Kirk Tobolski Gets Second-Degree Murder For Killing Of Brendan Scanlon, Street Artist

Man Gets Second-Degree Murder For Stabbing Street Artist

Kirk Tobolski has been sentenced to second-degree murder in the stabbing of a beloved street artist in Logan Square.

Brendan Scanlon, the artist known as SOLVE, was stabbed to death during an altercation near the corner of Lyndale Street and Sacramento Avenue early Saturday, June 14, 2008. His death caused an outpouring of sympathy and anger in the artistic community and around the neighborhood, and Tobolski's arrest and trial have been closely watched.

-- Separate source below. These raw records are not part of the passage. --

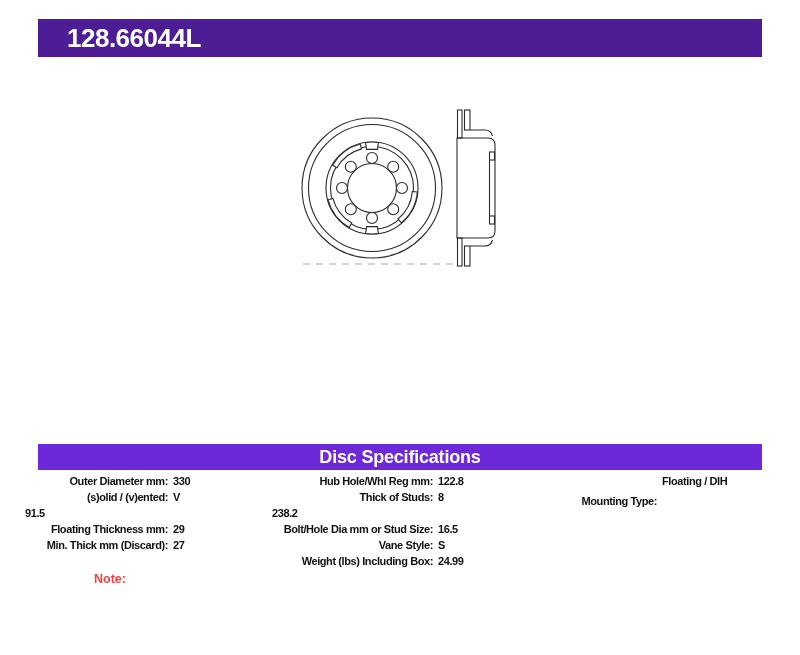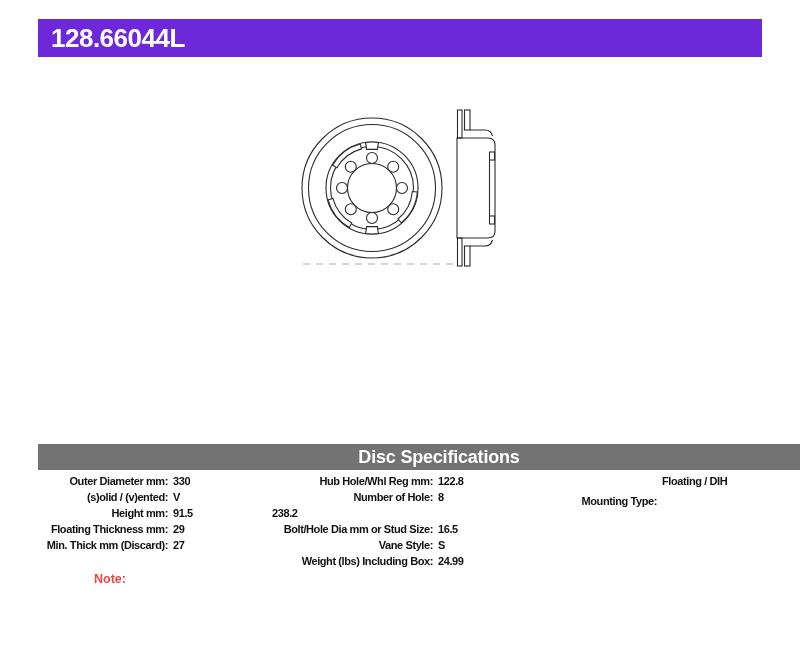"128.66044L" .topbar { background: #6d28d9 -> #4c1d95; padding: 0 13px -> 0 29px }
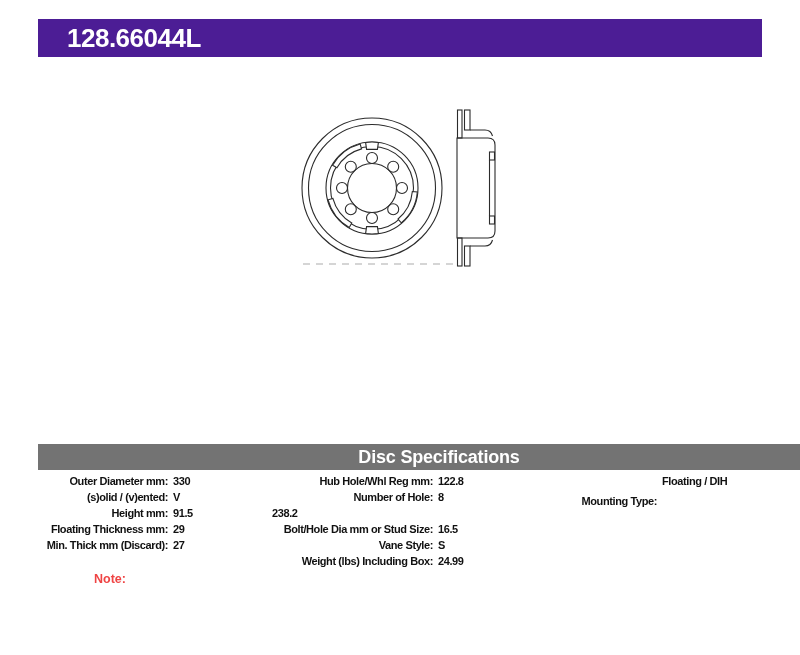"Disc Specifications" .specbar { background: #737373 -> #6d28d9; padding-left: 39px -> none }
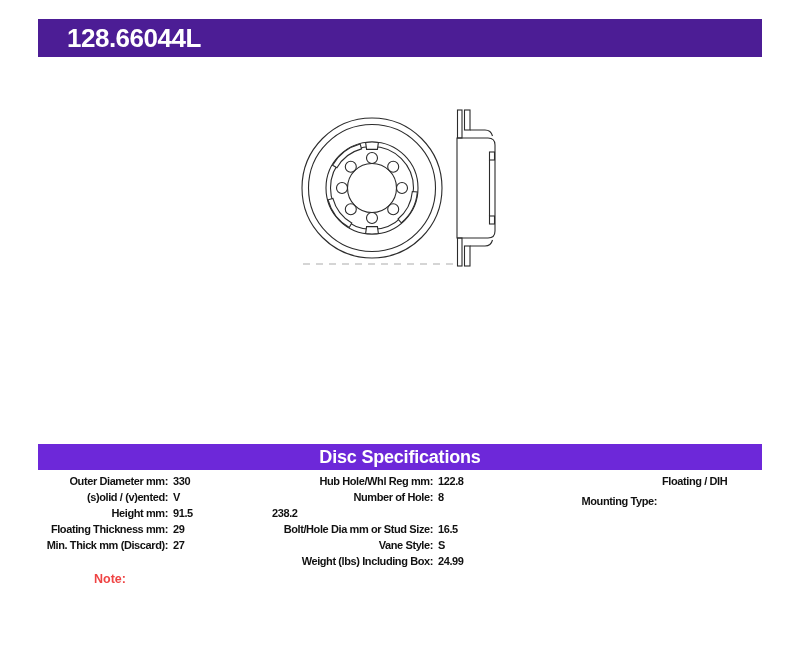"Number of Hole:" span.lbl { text: Number of Hole -> Thick of Studs }
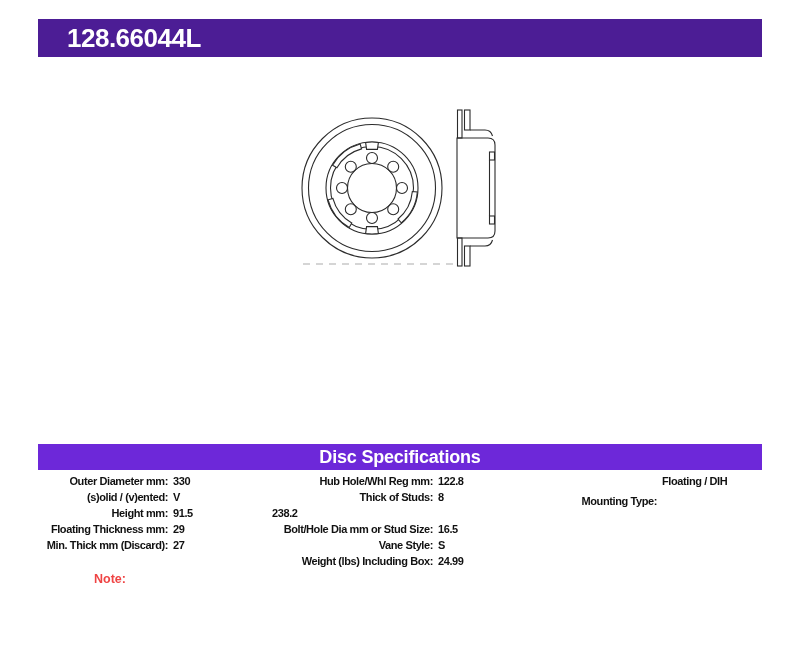"Height mm:" span.lbl { html: <span>Height mm:</span> -> none }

According to investigators, Scanlon himself initiated a fight that night, after seeing someone he thought broke his apartment window months earlier. The Chicago Sun-Times reports that the man Scanlon came after was a friend of Tobolski's. When Tobolski gathered friends together and came down the alley to fight back, a melee ensued.

During the fight, as the Chicago Tribune reported when the trial began, Tobolski stabbed Scanlon in the chest with a switchblade he'd received as a birthday present just a week earlier. Then he turned to Scanlon's friend, Joe Depre, and told him, "I know where you live, I'm going to kill your family."

On Friday, Judge Thomas Hennelly found Tobolski guilty of the murder. But he convicted him of the lesser charge of second-degree murder, saying that the attack was apparently not premeditated.

“Mr. Tobolski did stab Mr. Scanlon. He did kill him,” the judge said, according to the Sun-Times, but he acted with “a sudden intense passion when provoked by Mr. Scanlon," not any prepared notion of violence.

Second-degree murder carries with it a typical sentence of four to 20 years in prison, as opposed to 20 to life for first-degree murder.